Re: SVM: vmload/vmsave-free VM exits?

Jan Kiszka <jan.kiszka@xxxxxxxxxxx> · Mon, 13 Apr 2015 19:35:13 +0200

On 2015-04-13 19:29, Avi Kivity wrote:
> On 04/13/2015 10:01 AM, Jan Kiszka wrote:
>> On 2015-04-07 07:43, Jan Kiszka wrote:
>>> On 2015-04-05 19:12, Valentine Sinitsyn wrote:
>>>> Hi Jan,
>>>>
>>>> On 05.04.2015 13:31, Jan Kiszka wrote:
>>>>> studying the VM exit logic of Jailhouse, I was wondering when AMD's
>>>>> vmload/vmsave can be avoided. Jailhouse as well as KVM currently use
>>>>> these instructions unconditionally. However, I think both only need
>>>>> GS.base, i.e. the per-cpu base address, to be saved and restored if no
>>>>> user space exit or no CPU migration is involved (both is always
>>>>> true for
>>>>> Jailhouse). Xen avoids vmload/vmsave on lightweight exits but it also
>>>>> still uses rsp-based per-cpu variables.
>>>>>
>>>>> So the question boils down to what is generally faster:
>>>>>
>>>>> A) vmload
>>>>>      vmrun
>>>>>      vmsave
>>>>>
>>>>> B) wrmsrl(MSR_GS_BASE, guest_gs_base)
>>>>>      vmrun
>>>>>      rdmsrl(MSR_GS_BASE, guest_gs_base)
>>>>>
>>>>> Of course, KVM also has to take into account that heavyweight exits
>>>>> still require vmload/vmsave, thus become more expensive with B) due to
>>>>> the additional MSR accesses.
>>>>>
>>>>> Any thoughts or results of previous experiments?
>>>> That's a good question, I also thought about it when I was finalizing
>>>> Jailhouse AMD port.
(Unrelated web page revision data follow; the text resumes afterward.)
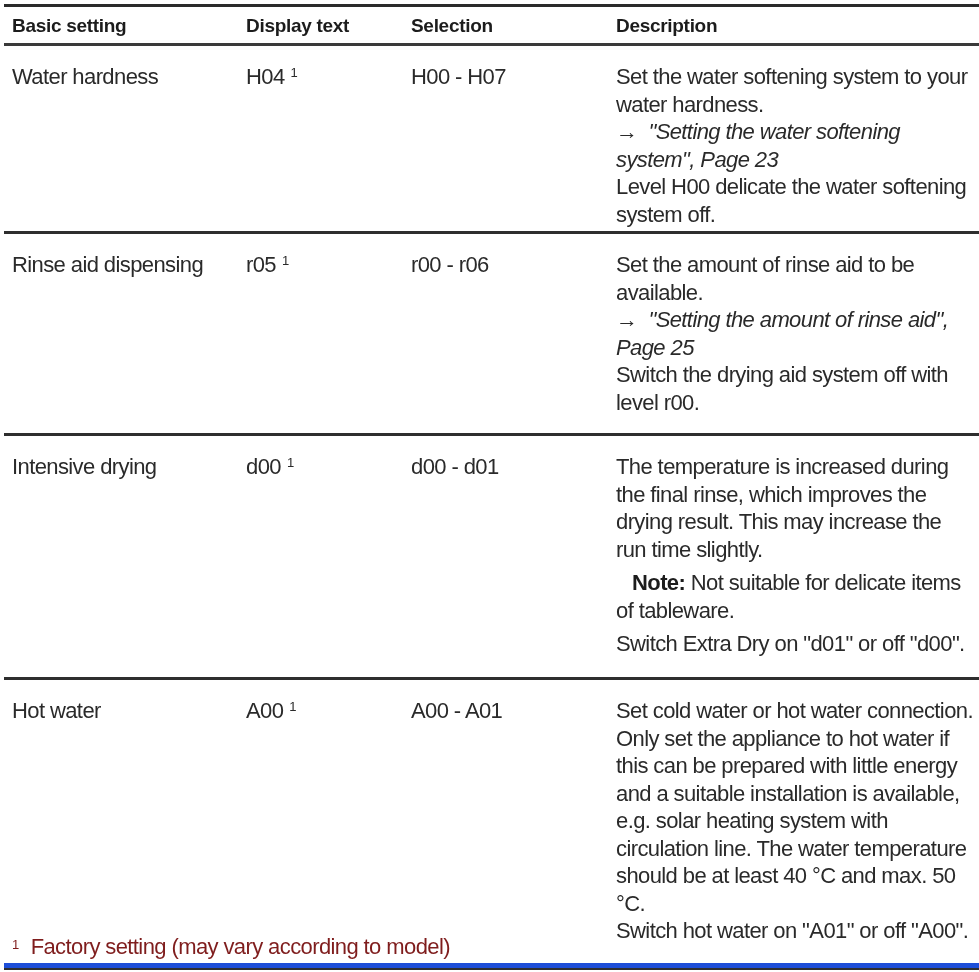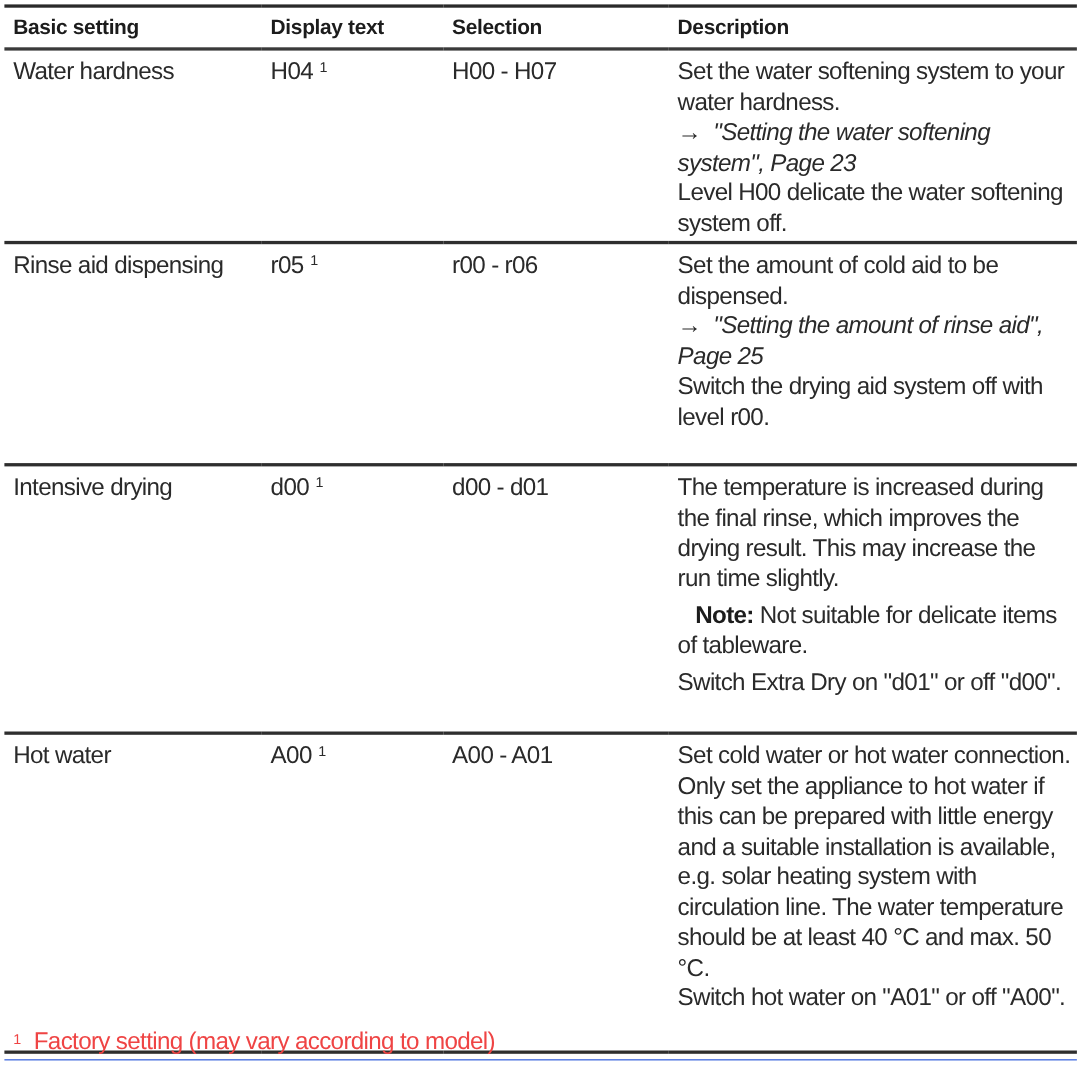--- a/index.html
+++ b/index.html
@@ -29,7 +29,7 @@
   tbody tr { border-bottom: 3px solid #2e2e2e; }
   td {
     vertical-align: top; font-size: 22px; line-height: 27.5px;
-    padding: 5px 8px 3px 8px; color: #2a2a2a;
+    padding: 17px 8px 3px 8px; color: #2a2a2a;
     letter-spacing: -0.6px;
   }
   td.col4 { padding-right: 4px; }

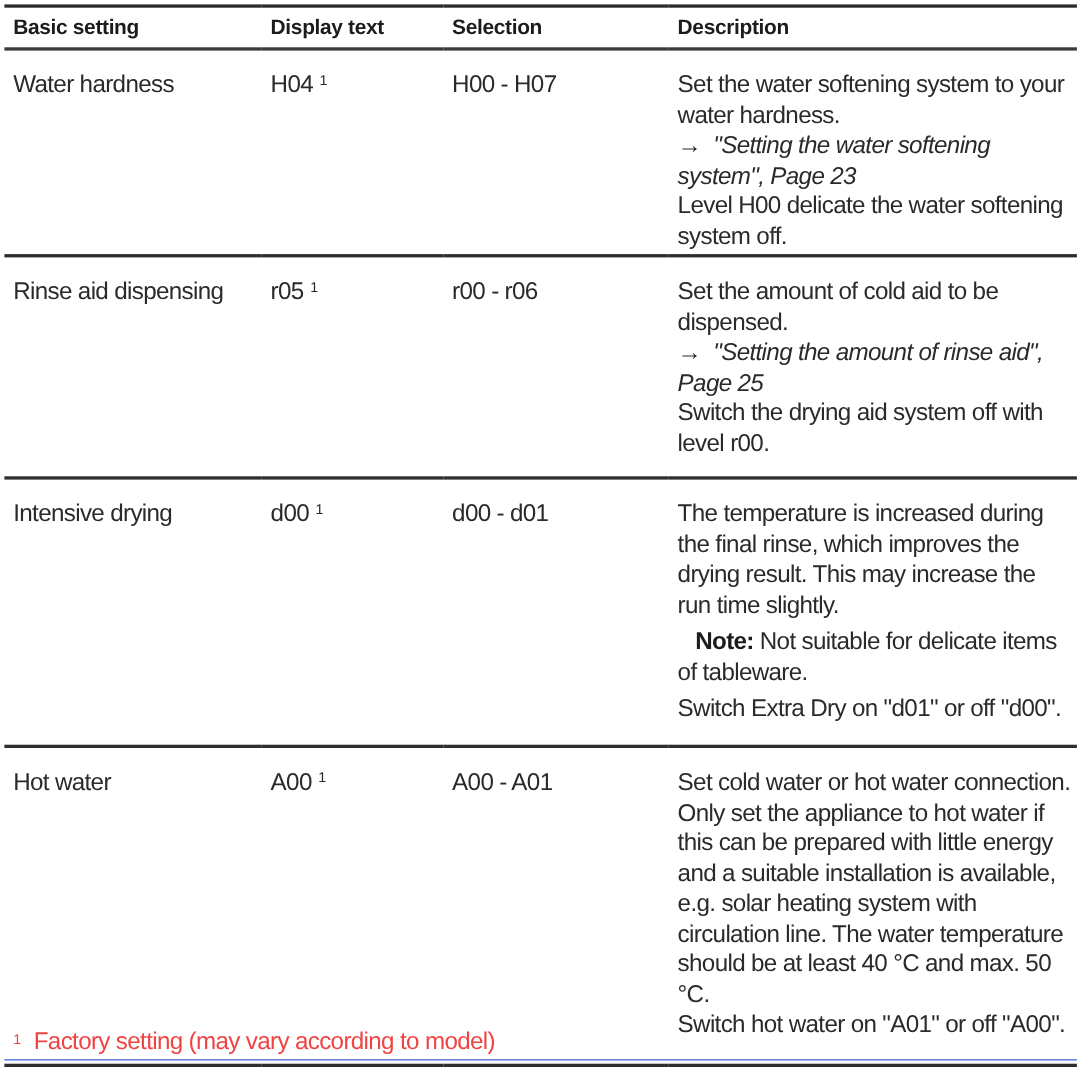--- a/index.html
+++ b/index.html
@@ -83,7 +83,7 @@
         <td><span>r05</span><sup>1</sup></td>
         <td>r00 - r06</td>
         <td class="col4">
-          <span class="para">Set the amount of cold aid to be dispensed.</span>
+          <span class="para">Set the amount of rinse aid to be available.</span>
           <span class="para ref"><span style="font-style:normal">→</span>&nbsp; <span>"Setting the amount of rinse aid", Page 25</span></span>
           <span class="para">Switch the drying aid system off with level r00.</span>
         </td>

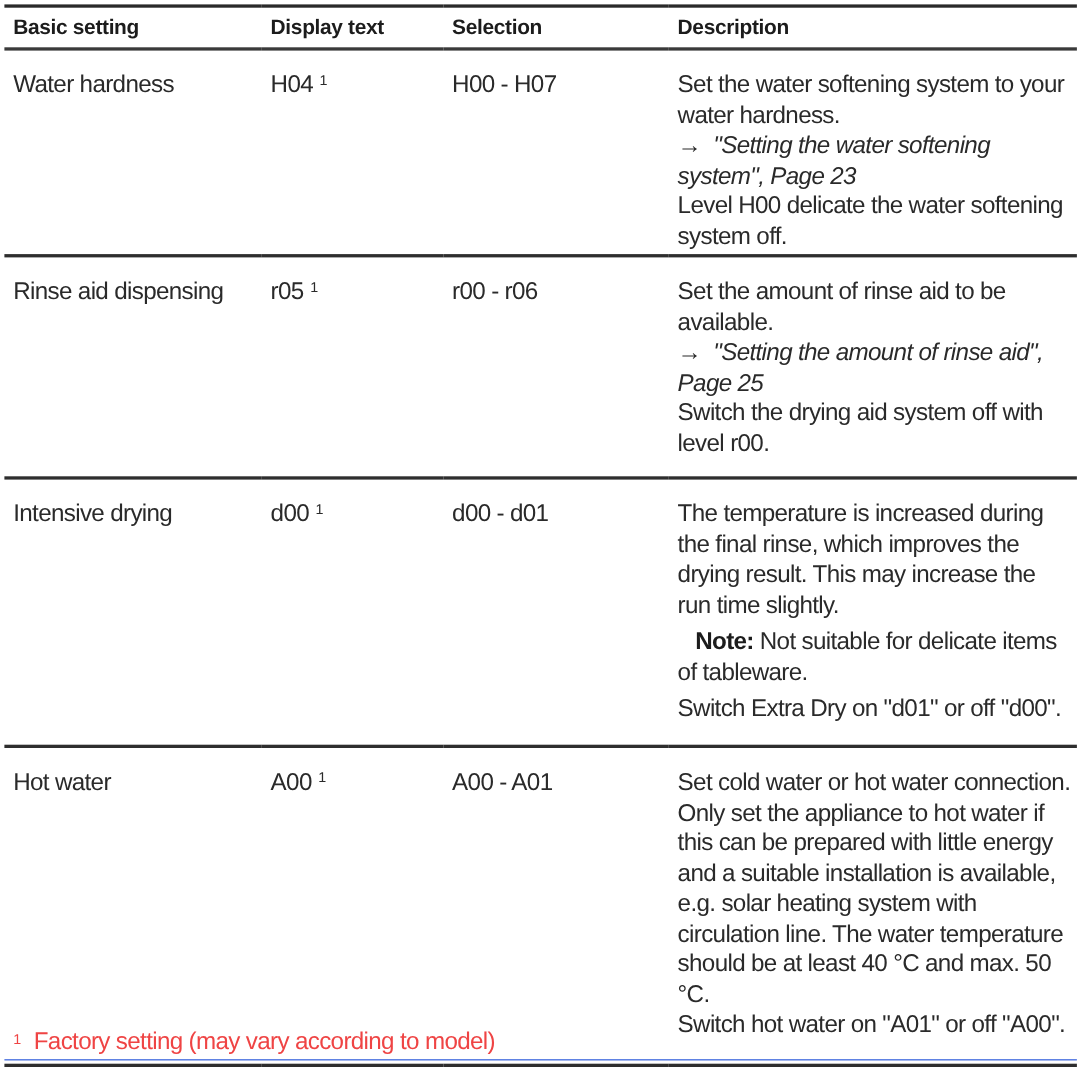--- a/index.html
+++ b/index.html
@@ -40,8 +40,8 @@
   .note-label { font-weight: bold; color: #1c1c1c; margin-left: 16px; }
   .footnote {
     position: absolute; left: 4px; top: 931px; width: 975px;
-    border-bottom: 1px solid #1d4ed8;
-    font-size: 22px; line-height: 32px; color: #ef4444;
+    border-bottom: 5px solid #1d4ed8;
+    font-size: 22px; line-height: 32px; color: #7f1d1d;
     letter-spacing: -0.6px;
   }
   .footnote .mark { font-size: 13px; vertical-align: top; position: relative; top: -2px; margin-left: 8px; margin-right: 12px; }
I tried "lightweight exits" with apic-demo but it
>>>> didn't seem to affect the latency in any noticeable way. That's why I
>>>> decided not to push the patch (in fact, I was even unable to find it
>>>> now).
>>>>
>>>> Note however that how AMD chips store host state during VM switches are
>>>> implementation-specific. I did my quick experiments on one CPU only, so
>>>> your mileage may vary.
>>>>
>>>> Regarding your question, I feel B will be faster anyways but again I'm
>>>> afraid that the gain could be within statistical error of the
>>>> experiment.
>>> It is, at least 160 cycles with hot caches on an AMD A6-5200 APU, more
>>> towards 600 if they are colder (added some usleep to each loop in the
>>> test).
>>>
>>> I've tested via vmmcall from guest userspace under Jailhouse. KVM should
>>> be adjustable in a similar way. Attached the benchmark, patch will be in
>>> the Jailhouse next branch soon. We need to check more CPU types, though.
>> Avi, I found some preparatory patches of yours from 2010 [1]. Do you
>> happen to remember if it was never completed for a technical reason?
> 
> IIRC, I came to the conclusion that it was impossible.  Something about
> TR.size not receiving a reasonable value.  Let me see.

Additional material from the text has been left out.